Annual report pursuant to Section 13 and 15(d)


12 Months Ended
Mar. 31, 2019
Subsequent Events [Abstract]  



Management has evaluated events subsequent to March 31, 2019 through the date that the accompanying consolidated financial statements were filed with the Securities and Exchange Commission for transactions and other events which may require adjustment of and/or disclosure in such financial statements.


NIH Contract -- In May 2019, we invoiced NIH for $30,000 under the NCI grant and received that $30,000 amount.
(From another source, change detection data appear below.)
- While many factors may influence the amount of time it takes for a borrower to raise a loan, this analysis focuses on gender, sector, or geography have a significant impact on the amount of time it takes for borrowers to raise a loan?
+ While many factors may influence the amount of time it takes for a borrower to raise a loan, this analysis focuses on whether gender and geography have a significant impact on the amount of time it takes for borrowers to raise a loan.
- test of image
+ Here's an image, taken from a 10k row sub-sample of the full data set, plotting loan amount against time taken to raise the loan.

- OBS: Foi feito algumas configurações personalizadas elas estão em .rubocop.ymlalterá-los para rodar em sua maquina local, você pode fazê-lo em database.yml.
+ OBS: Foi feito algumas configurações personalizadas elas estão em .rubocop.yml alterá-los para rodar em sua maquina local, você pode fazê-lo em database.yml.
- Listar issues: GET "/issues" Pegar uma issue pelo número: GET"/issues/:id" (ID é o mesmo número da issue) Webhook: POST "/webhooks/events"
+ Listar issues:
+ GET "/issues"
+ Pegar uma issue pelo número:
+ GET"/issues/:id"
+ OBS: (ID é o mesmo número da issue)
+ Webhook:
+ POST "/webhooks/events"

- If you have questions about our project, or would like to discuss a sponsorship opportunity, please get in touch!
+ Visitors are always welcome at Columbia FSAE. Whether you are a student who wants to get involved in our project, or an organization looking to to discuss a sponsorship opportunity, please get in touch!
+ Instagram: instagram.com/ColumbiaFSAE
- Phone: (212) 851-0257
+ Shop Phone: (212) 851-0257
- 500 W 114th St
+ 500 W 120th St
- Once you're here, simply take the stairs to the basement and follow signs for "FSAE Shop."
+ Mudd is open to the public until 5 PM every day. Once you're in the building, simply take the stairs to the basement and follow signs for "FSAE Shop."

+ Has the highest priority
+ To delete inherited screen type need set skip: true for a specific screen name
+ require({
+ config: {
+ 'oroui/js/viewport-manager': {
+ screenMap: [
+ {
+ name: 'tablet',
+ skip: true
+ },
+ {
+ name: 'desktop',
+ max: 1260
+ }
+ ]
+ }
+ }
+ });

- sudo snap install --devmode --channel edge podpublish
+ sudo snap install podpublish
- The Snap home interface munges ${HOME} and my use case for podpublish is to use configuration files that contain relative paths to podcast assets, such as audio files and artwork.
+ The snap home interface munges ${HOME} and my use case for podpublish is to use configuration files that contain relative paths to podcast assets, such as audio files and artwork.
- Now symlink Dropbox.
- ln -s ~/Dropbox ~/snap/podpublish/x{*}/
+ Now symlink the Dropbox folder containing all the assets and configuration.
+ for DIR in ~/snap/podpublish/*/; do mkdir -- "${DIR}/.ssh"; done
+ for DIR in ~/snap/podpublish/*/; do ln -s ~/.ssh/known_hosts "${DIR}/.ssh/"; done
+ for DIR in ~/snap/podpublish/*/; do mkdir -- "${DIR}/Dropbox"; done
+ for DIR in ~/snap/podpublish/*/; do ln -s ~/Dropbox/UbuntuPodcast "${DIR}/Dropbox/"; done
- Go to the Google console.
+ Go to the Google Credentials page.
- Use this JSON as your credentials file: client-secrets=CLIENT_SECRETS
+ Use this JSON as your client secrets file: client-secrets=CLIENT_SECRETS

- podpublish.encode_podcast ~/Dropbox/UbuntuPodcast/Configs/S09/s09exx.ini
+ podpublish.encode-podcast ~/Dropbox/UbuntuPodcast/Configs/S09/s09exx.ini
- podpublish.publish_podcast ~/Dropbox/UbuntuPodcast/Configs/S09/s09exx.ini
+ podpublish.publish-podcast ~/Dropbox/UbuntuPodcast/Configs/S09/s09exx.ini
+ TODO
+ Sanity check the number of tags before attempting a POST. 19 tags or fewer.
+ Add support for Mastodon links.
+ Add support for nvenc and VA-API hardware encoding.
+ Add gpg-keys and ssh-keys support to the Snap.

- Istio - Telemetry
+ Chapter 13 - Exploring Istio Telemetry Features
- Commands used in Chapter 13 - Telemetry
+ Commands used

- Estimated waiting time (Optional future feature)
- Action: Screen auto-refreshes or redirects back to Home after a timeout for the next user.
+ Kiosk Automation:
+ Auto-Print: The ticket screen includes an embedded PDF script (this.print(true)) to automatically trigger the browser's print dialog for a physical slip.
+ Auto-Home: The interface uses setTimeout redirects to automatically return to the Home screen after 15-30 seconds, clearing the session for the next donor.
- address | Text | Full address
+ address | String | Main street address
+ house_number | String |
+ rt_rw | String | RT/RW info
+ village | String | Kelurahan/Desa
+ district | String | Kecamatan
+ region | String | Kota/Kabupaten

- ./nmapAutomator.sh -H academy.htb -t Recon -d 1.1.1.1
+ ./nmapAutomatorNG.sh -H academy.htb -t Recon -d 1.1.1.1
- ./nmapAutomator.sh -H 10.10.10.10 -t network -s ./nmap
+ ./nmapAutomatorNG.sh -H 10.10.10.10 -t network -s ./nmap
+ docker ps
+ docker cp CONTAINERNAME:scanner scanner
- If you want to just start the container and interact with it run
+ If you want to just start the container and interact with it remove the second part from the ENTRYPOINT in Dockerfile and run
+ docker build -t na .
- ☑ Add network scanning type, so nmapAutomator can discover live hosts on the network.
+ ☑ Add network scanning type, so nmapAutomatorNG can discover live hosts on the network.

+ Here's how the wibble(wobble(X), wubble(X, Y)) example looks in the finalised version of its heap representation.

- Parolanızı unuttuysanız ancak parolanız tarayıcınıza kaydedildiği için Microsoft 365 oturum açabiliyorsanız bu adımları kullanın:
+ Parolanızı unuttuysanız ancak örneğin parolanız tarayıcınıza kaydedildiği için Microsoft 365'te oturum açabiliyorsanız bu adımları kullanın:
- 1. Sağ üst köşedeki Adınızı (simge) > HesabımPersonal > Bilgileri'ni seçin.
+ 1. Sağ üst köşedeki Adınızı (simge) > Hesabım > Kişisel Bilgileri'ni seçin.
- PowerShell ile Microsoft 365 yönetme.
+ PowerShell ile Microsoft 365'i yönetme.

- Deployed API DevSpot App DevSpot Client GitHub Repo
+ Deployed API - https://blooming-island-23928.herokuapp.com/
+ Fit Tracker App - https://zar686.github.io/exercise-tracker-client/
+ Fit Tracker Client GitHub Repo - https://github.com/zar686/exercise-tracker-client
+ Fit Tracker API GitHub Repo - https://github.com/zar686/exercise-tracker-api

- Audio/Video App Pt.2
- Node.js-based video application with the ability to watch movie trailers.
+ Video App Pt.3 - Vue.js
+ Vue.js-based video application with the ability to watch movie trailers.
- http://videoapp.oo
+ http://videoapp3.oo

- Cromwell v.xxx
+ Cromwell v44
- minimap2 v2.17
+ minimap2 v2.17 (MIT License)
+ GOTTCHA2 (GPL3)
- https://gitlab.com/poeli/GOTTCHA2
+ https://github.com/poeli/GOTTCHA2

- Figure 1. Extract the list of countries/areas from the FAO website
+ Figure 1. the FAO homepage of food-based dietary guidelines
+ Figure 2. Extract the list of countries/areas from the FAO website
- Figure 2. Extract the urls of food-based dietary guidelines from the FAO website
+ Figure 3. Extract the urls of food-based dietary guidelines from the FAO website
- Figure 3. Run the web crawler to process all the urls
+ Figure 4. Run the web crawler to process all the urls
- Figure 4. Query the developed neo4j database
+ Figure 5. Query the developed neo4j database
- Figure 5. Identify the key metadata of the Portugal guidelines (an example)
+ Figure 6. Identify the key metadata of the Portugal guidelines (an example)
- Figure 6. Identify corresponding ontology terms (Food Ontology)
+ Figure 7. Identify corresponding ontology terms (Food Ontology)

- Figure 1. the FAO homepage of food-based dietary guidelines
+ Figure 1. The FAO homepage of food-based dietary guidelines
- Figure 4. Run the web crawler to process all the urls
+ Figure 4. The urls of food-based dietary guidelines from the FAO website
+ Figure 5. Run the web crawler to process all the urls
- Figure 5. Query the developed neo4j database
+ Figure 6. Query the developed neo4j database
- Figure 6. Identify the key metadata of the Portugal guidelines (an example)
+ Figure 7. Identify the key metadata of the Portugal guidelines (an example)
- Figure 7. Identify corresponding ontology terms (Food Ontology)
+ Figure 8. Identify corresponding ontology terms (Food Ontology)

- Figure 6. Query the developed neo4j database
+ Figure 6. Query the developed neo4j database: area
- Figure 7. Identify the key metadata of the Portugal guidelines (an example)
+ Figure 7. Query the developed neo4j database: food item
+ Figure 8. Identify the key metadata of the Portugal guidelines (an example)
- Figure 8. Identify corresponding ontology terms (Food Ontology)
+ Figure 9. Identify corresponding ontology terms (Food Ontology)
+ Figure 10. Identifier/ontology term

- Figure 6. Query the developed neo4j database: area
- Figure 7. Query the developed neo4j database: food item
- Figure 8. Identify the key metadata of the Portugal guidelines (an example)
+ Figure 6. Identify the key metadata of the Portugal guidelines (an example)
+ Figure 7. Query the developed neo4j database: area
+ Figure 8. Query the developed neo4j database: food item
Restricted Stock Unit (“RSU”) Grants and Issuances – In April 2019, per the 2012 Non-Employee Directors Compensation Program (the “2012 Program”), we issued additional RSUs of $35,000 in value to each of our independent directors as the stock-based compensation element of their overall directors’ compensation for the fiscal year ending March 31, 2020. Those grants were based on the closing price on the one business day prior to the grant date. That price was $0.95 per share for the RSU calculations. Therefore, a 36,842 RSUs were issued to each of our five independent directors, or a total of 184,210 RSUs. All of those RSUs will vest ratably on June 30, 2019, September 30, 2019, December 31, 2019 and March 31, 2020.


In June 2019 under the above noted vesting program, 46,053 RSUs held by our outside directors were exchanged into the same number of shares of our common stock. As four of our five independent directors elected to return 40% of their RSUs in exchange for cash in order to pay their withholding taxes on the share issuances, 14,737 of the RSUs were cancelled and we paid $5,453 in cash to those independent directors.


In April 2019, 46,125 RSUs held by our executives were exchanged into the same number of shares of our common stock. As our executives elected to net settle a portion of their RSUs in exchange for the Company paying the related withholding taxes on the share issuance, 34,174 of the RSUs were cancelled, and we issued a net 21,701 shares to our executives.


ATM Sales - Subsequent to March 31, 2019, we sold 46,300 shares of our common stock under our Common Stock Sales Agreement with H.C. Wainwright (see Note 6) and from those sales raised net proceeds of $36,622 (after deducting $1,141 in commissions to H.C. Wainwright and $266 in other offering expenses), at an average price of $0.79 per share of net proceeds.


Convertible Notes – In May 2019, we executed an agreement with the holders of the outstanding Convertible Notes to reduce the conversion price on the Convertible Notes to $0.68 per share. Also in May 2019, we made a partial principal payment of $100,000 in aggregate on the outstanding Convertible Notes. As the Convertible Notes are due on July 1, 2019, we plan to either repay the Convertible Notes with cash or to satisfy some or all of the indebtedness through share conversions (see Note 4).


Strategic Cross-License Agreement – On June 30, 2019, we entered into a strategic joint cross-licensing agreement with SeaStar Medical, Inc. (“SeaStar”) to jointly develop our and SeaStar’s respective combined medical devices to address the care and management of critically ill patients. Dr. Charles J. Fisher, Jr., our Chairman of the Board, is also the Executive Chairman and CEO of SeaStar.